- Opening Delimiter -

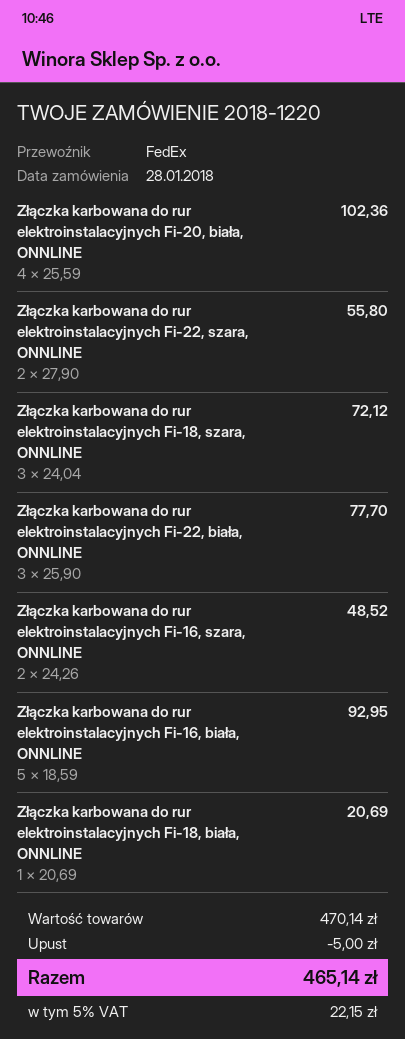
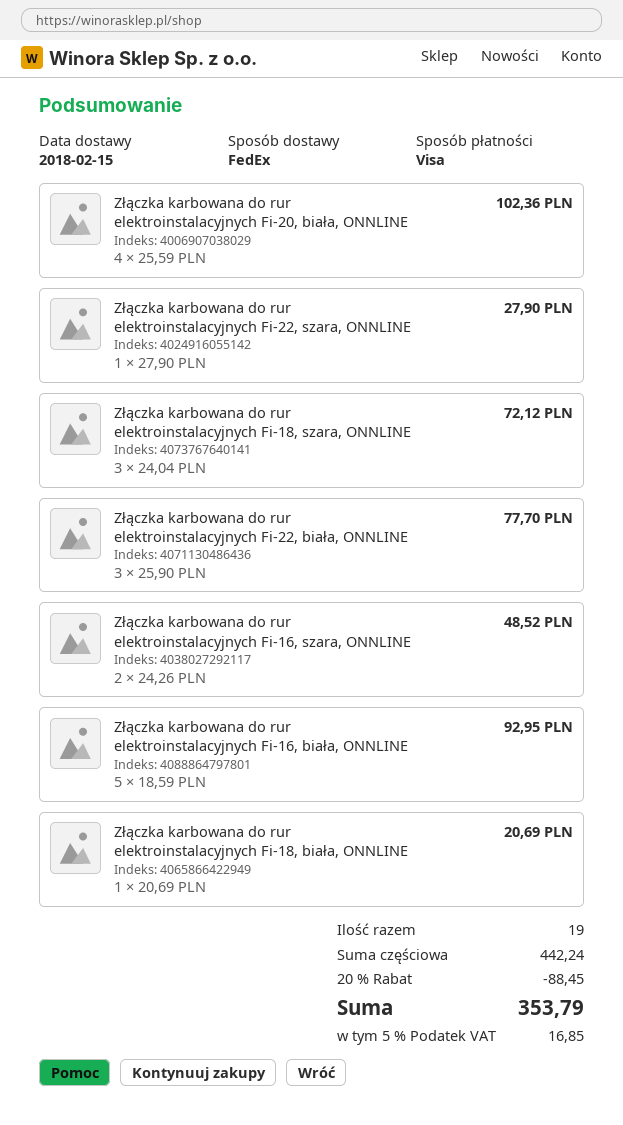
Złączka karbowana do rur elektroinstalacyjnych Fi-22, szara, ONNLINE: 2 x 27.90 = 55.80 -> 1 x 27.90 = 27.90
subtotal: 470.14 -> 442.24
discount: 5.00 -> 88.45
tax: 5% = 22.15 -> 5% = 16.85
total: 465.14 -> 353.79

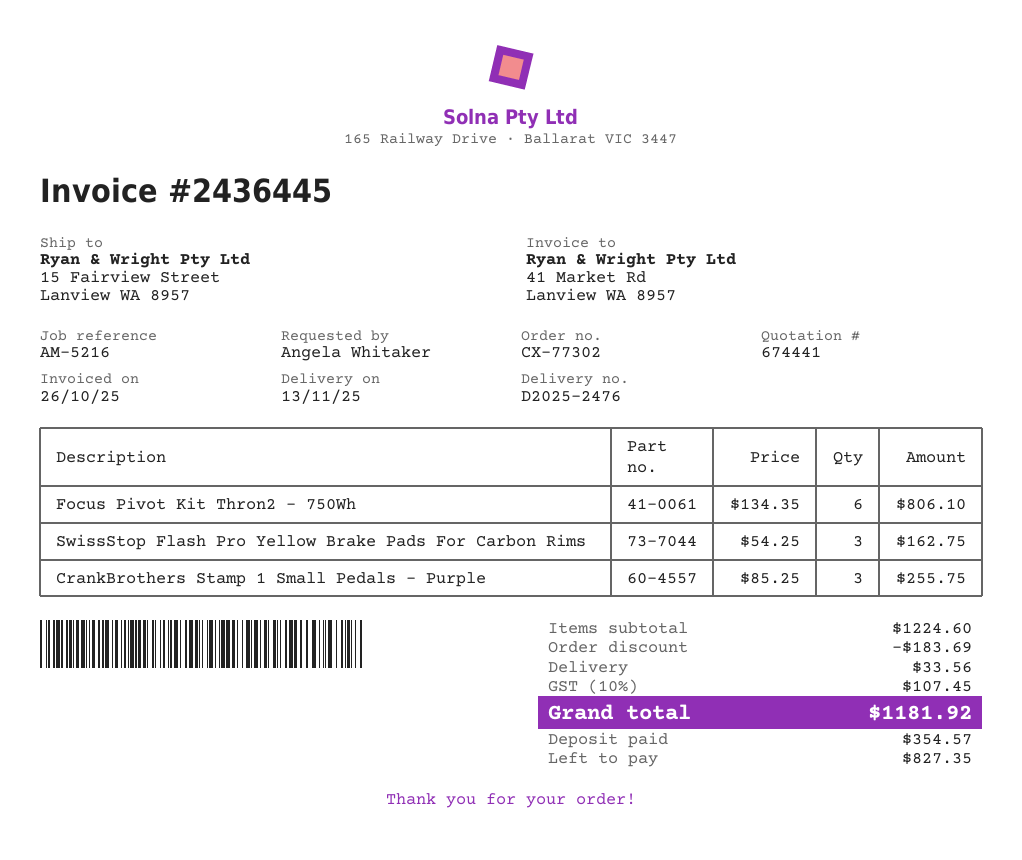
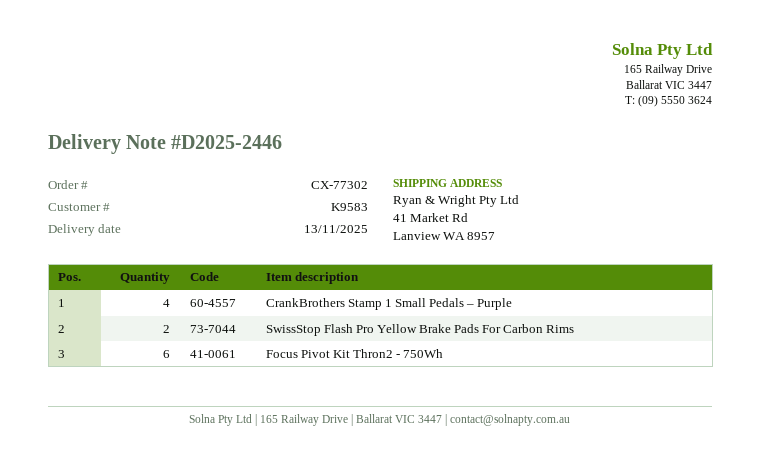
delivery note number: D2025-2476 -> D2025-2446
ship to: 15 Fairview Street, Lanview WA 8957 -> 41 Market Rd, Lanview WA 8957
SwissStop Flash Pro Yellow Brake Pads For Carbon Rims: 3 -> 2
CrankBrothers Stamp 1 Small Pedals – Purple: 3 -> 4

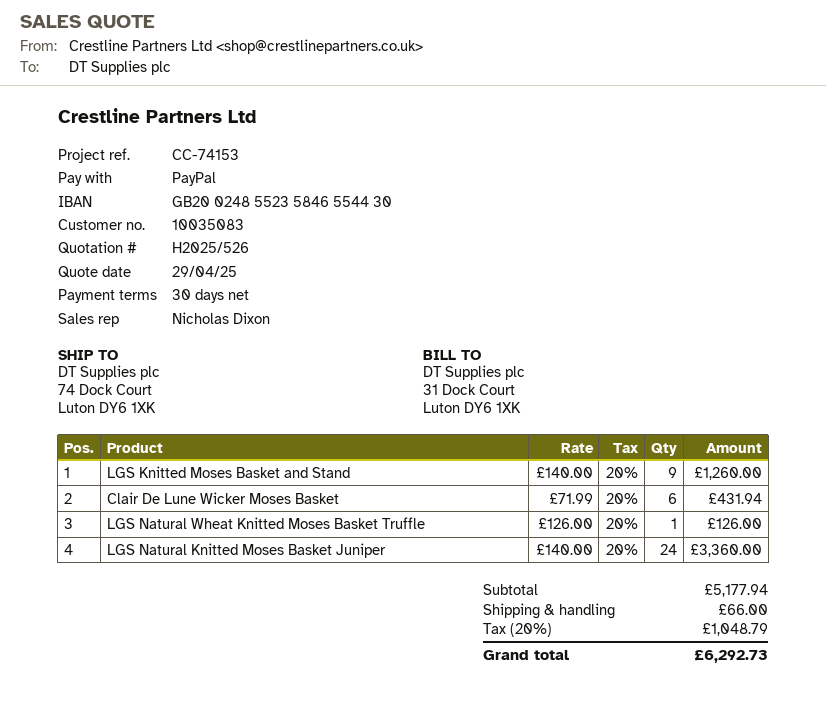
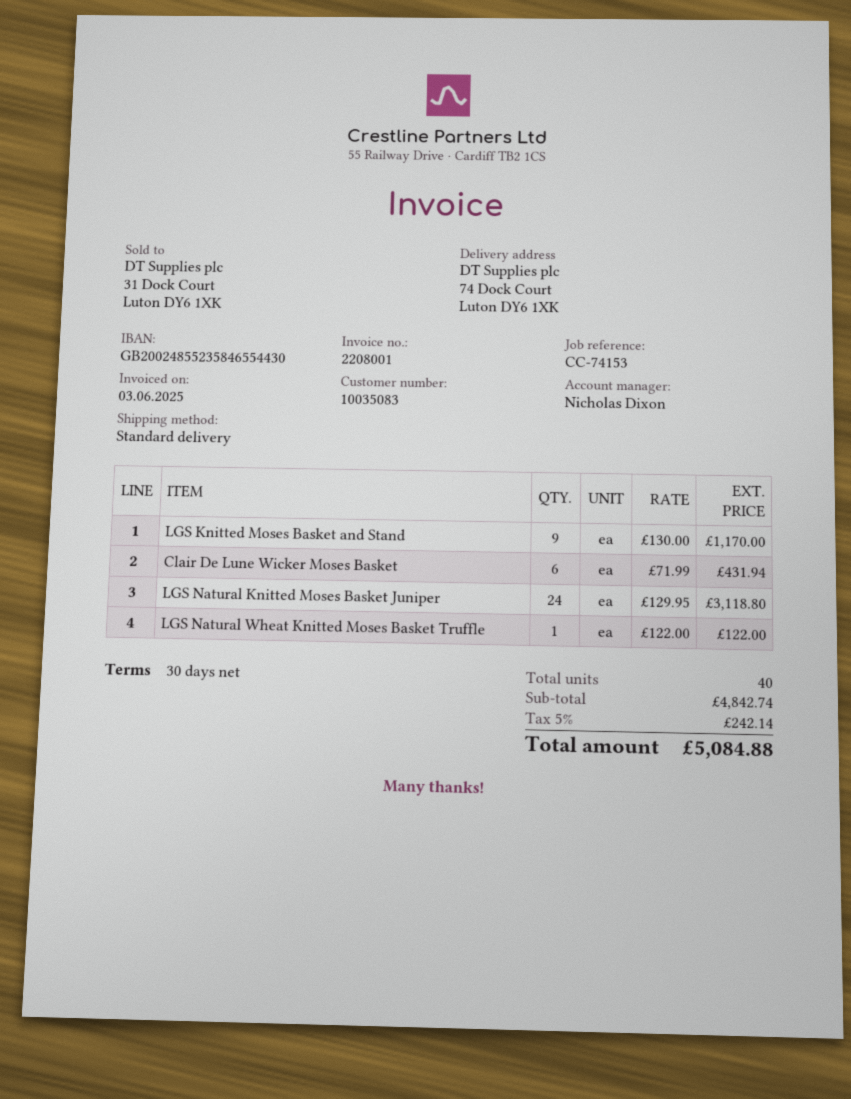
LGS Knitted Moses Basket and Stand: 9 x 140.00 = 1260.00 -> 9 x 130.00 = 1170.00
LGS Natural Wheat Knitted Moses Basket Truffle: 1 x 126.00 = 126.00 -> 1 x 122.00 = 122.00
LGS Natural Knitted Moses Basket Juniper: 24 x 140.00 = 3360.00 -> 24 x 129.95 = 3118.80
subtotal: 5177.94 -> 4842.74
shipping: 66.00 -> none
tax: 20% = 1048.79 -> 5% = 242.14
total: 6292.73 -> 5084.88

- Closing Delimiter -

Problem to solve —
Please output the data above exactly as given, omitting every picture.

Exercise result —
Złączka karbowana do rur elektroinstalacyjnych Fi-22, szara, ONNLINE: 2 x 27.90 = 55.80 -> 1 x 27.90 = 27.90
subtotal: 470.14 -> 442.24
discount: 5.00 -> 88.45
tax: 5% = 22.15 -> 5% = 16.85
total: 465.14 -> 353.79

delivery note number: D2025-2476 -> D2025-2446
ship to: 15 Fairview Street, Lanview WA 8957 -> 41 Market Rd, Lanview WA 8957
SwissStop Flash Pro Yellow Brake Pads For Carbon Rims: 3 -> 2
CrankBrothers Stamp 1 Small Pedals – Purple: 3 -> 4

LGS Knitted Moses Basket and Stand: 9 x 140.00 = 1260.00 -> 9 x 130.00 = 1170.00
LGS Natural Wheat Knitted Moses Basket Truffle: 1 x 126.00 = 126.00 -> 1 x 122.00 = 122.00
LGS Natural Knitted Moses Basket Juniper: 24 x 140.00 = 3360.00 -> 24 x 129.95 = 3118.80
subtotal: 5177.94 -> 4842.74
shipping: 66.00 -> none
tax: 20% = 1048.79 -> 5% = 242.14
total: 6292.73 -> 5084.88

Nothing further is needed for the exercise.